* Work required:
Repeat the following data exactly, omitting pictures.
-.-.-
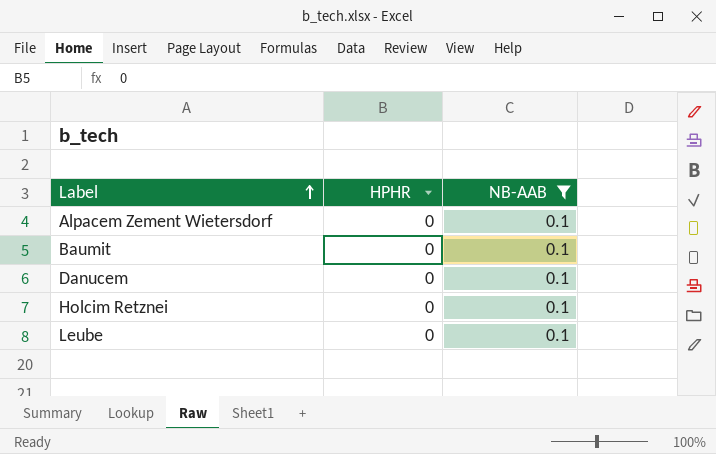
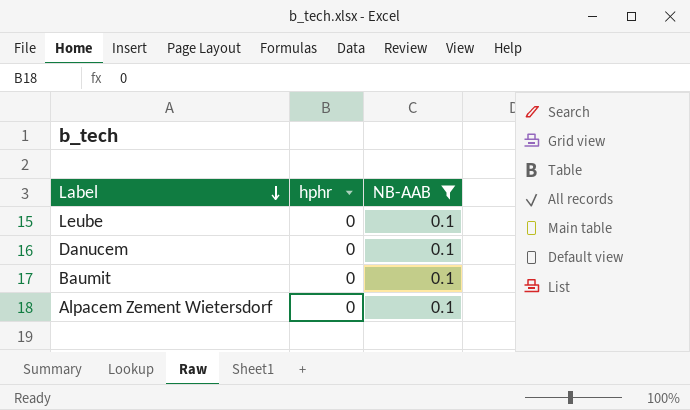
row order: Label ascending -> Label descending
column name: HPHR -> hphr
row Holcim Retznei: 0 | 0.1 -> none

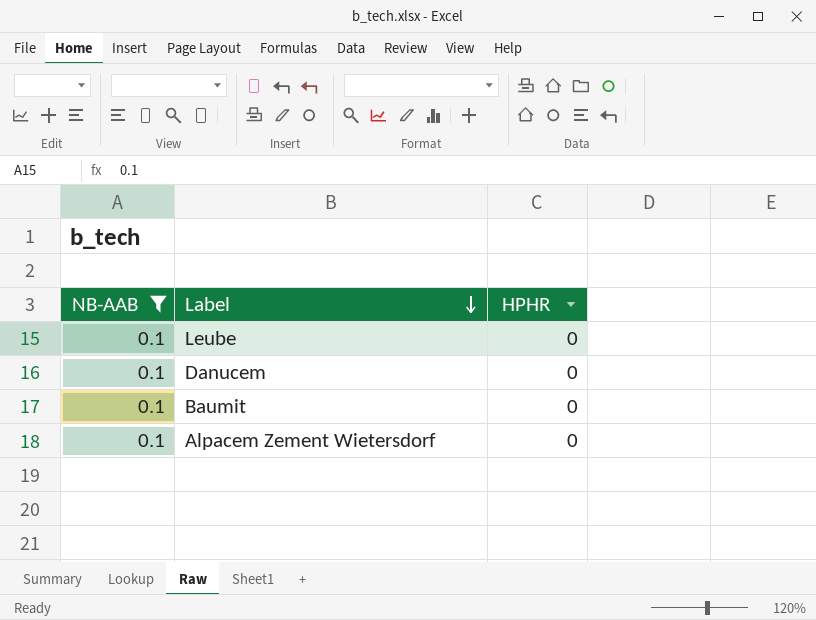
column NB-AAB | position: 3 -> 1
column name: hphr -> HPHR

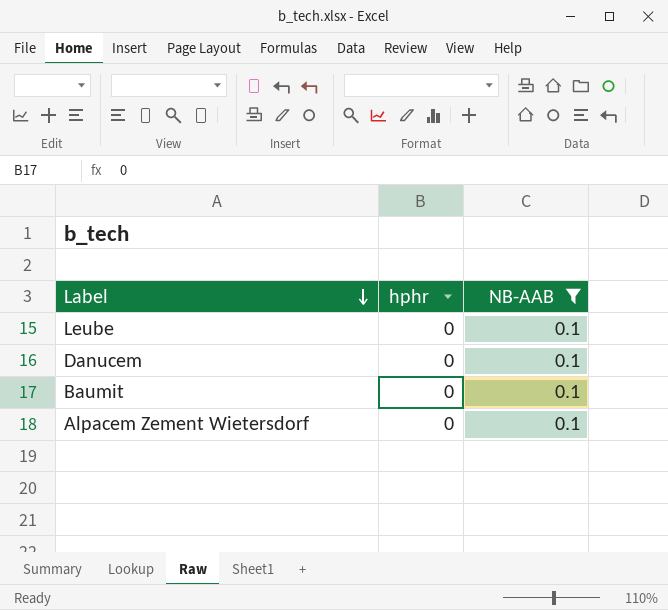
column name: HPHR -> hphr
column NB-AAB | position: 1 -> 3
-.-.-
* Response area:
row order: Label ascending -> Label descending
column name: HPHR -> hphr
row Holcim Retznei: 0 | 0.1 -> none

column NB-AAB | position: 3 -> 1
column name: hphr -> HPHR

column name: HPHR -> hphr
column NB-AAB | position: 1 -> 3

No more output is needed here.